Personal information
- Born: Tadashi Takagi January 13, 1970 (age 56) Toyonaka, Osaka, Japan

Professional wrestling career
- Ring names: Dai Kotei Sanshiro; Mr. Strawberry; Nagachika Narita; Sanshiro Takagi; Toyotomi Hideyoshi; Up Up Machine;
- Billed height: 1.75 m (5 ft 9 in)
- Billed weight: 105 kg (231 lb)
- Trained by: Mitsuhiro Matsunaga
- Debut: February 16, 1995

= Sanshiro Takagi =

Japanese professional wrestler (born 1970)

Tadashi Takagi (髙木 規, Takagi Tadashi), better known by his ring name Sanshiro Takagi (髙木 三四郎, Takagi Sanshirō), is a Japanese professional wrestler and promoter who works for the Japanese wrestling promotion CyberFight, where he serves as executive vice president. He is one of the founding members and current chairman of United Japan Pro Wrestling. Takagi is the founder of DDT Pro-Wrestling, which is now part of the CyberFight umbrella. As a wrestler, Takagi's gimmick is that he is Stone Cold Steve Austin.

==Early life==
Takagi was born on January 13, 1970, in Toyonaka, Osaka. In middle school, he joined the school's judo club where he practiced wrestling techniques and bumps.
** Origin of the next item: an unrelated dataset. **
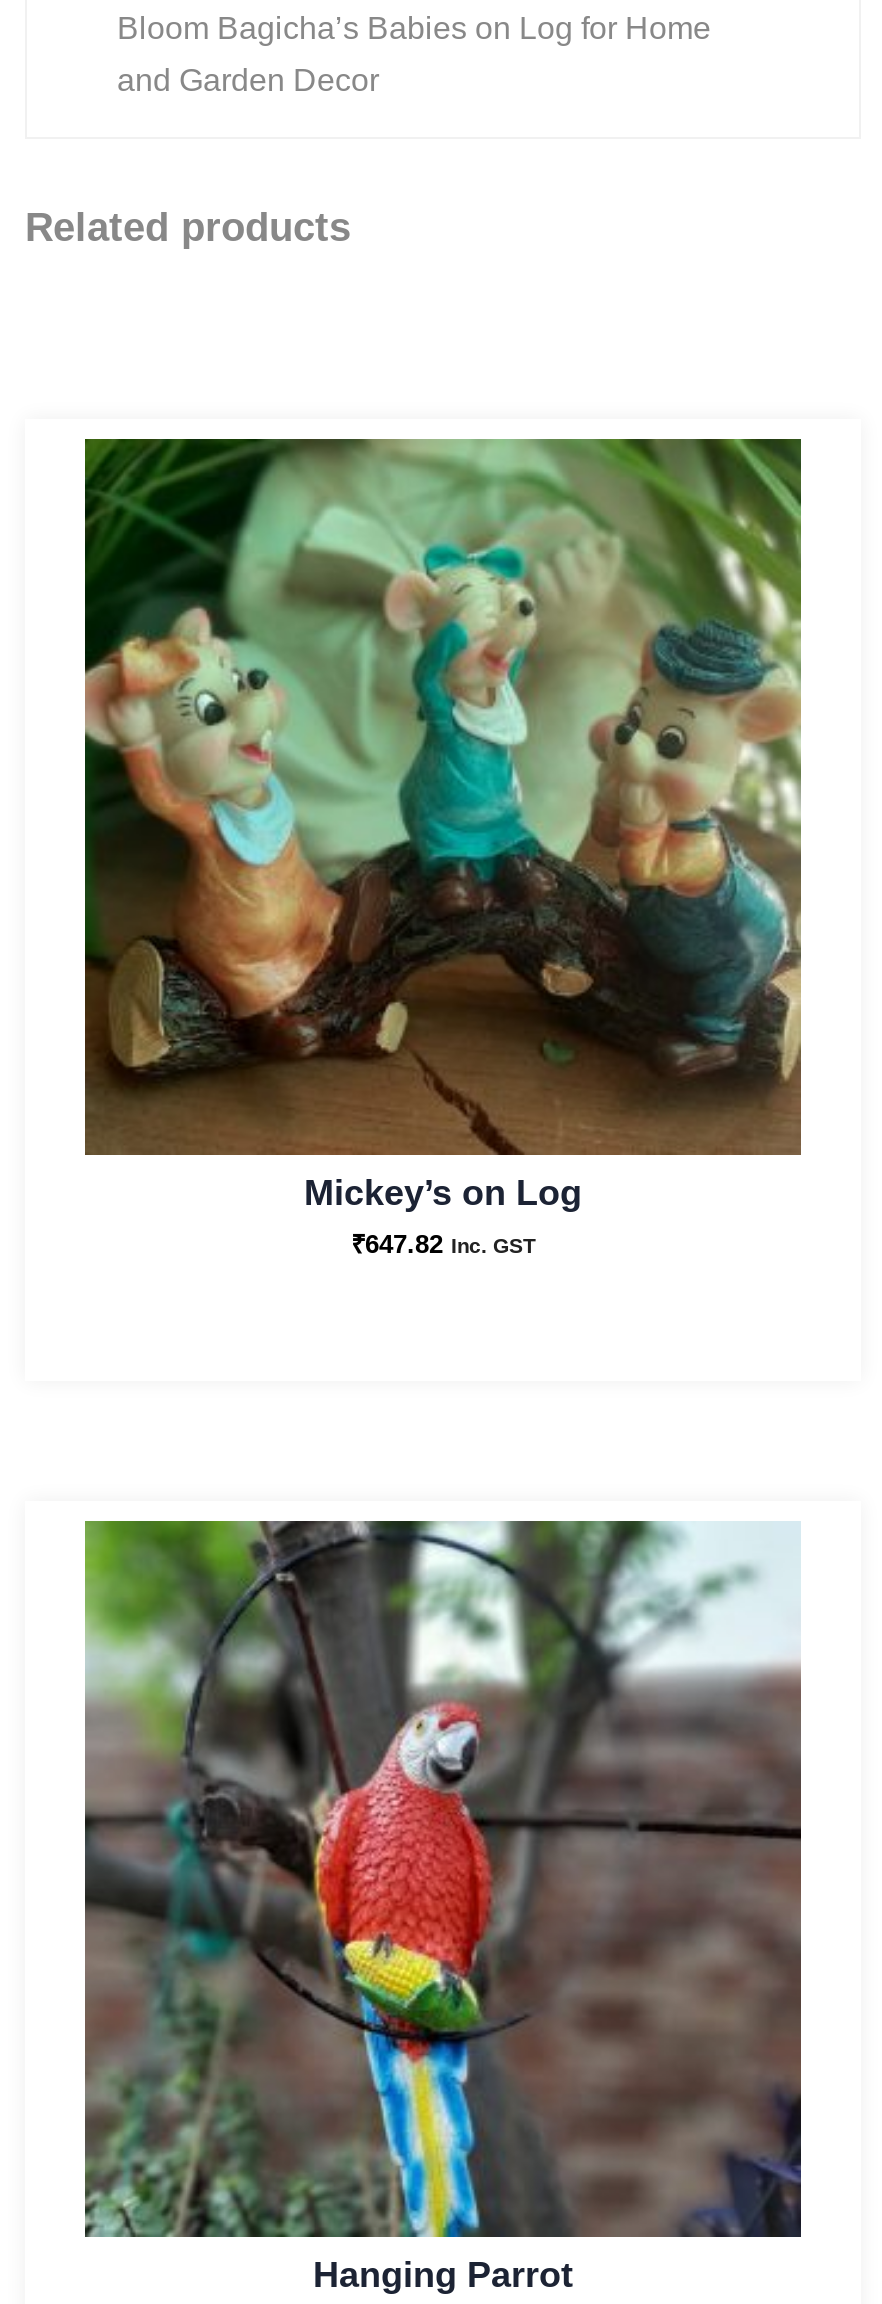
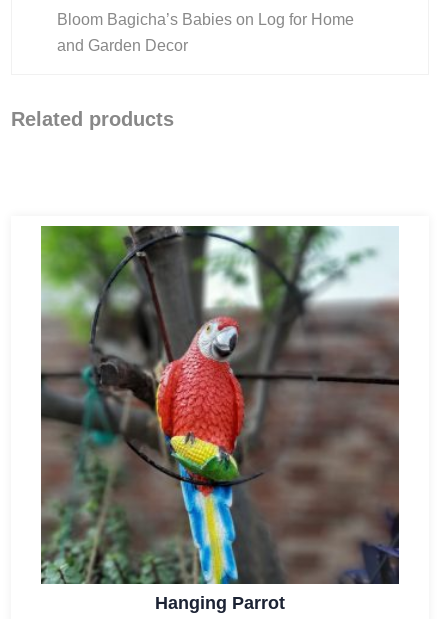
[83,436,803,1259] [image] | Mickey’s on Log | ₹647.82 Inc. GST -> none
After graduating from high school, he attended Komazawa University, where he eagerly attended professional wrestling matches due to the lack of a student wrestling club. In 1988, he queued up overnight to buy tickets for the Newborn UWF's launch event. Influenced by Akira Maeda's victory over Gerard Gordeau at the third Newborn UWF event, he briefly learned sambo from Konosuke Hagiwara. In his third year of university, his interest shifted from wrestling to television. He joined the university's "TV Program Research Society", and became involved as a studio audience member and extra. Inspired by the idea of hosting events, he successfully organized an event in Shibaura that attracted 3,000 people while still a student.

==Professional wrestling career==
Takagi was drawn back to professional wrestling by working as a PR staff member for Yokohama's Yatai Village Wrestling. In March 1994, after extended studies, he graduated from university and joined the International Pro Wrestling revival promotion IWA Kakutō Shijuku in August, while still participating in Yatai Village Wrestling. He had matches in Yatai Village Wrestling, debuting against Chotaro Kamoi on December 31, although Yatai Village Wrestling did not keep official records. Therefore, his official debut is often considered to be at the February 16, 1995 Pro Wrestling Crusaders (PWC) Stray Dog Legend event in Shibuya, against Troubleshooter Kochi.

In 1996, Takagi joined PWC but soon became a freelancer. That year, he ran as a Liberal League candidate in the 41st general election for the House of Representatives in Kanagawa 9th District but was not elected.

In 1997 he formed Dramatic Dream Team (DDT). This new promotion established in Tokyo would be based on the entertainment wrestling style of the World Wrestling Federation. Since then Takagi's show has gained a cult following as an alternative version of American-style entertainment wrestling.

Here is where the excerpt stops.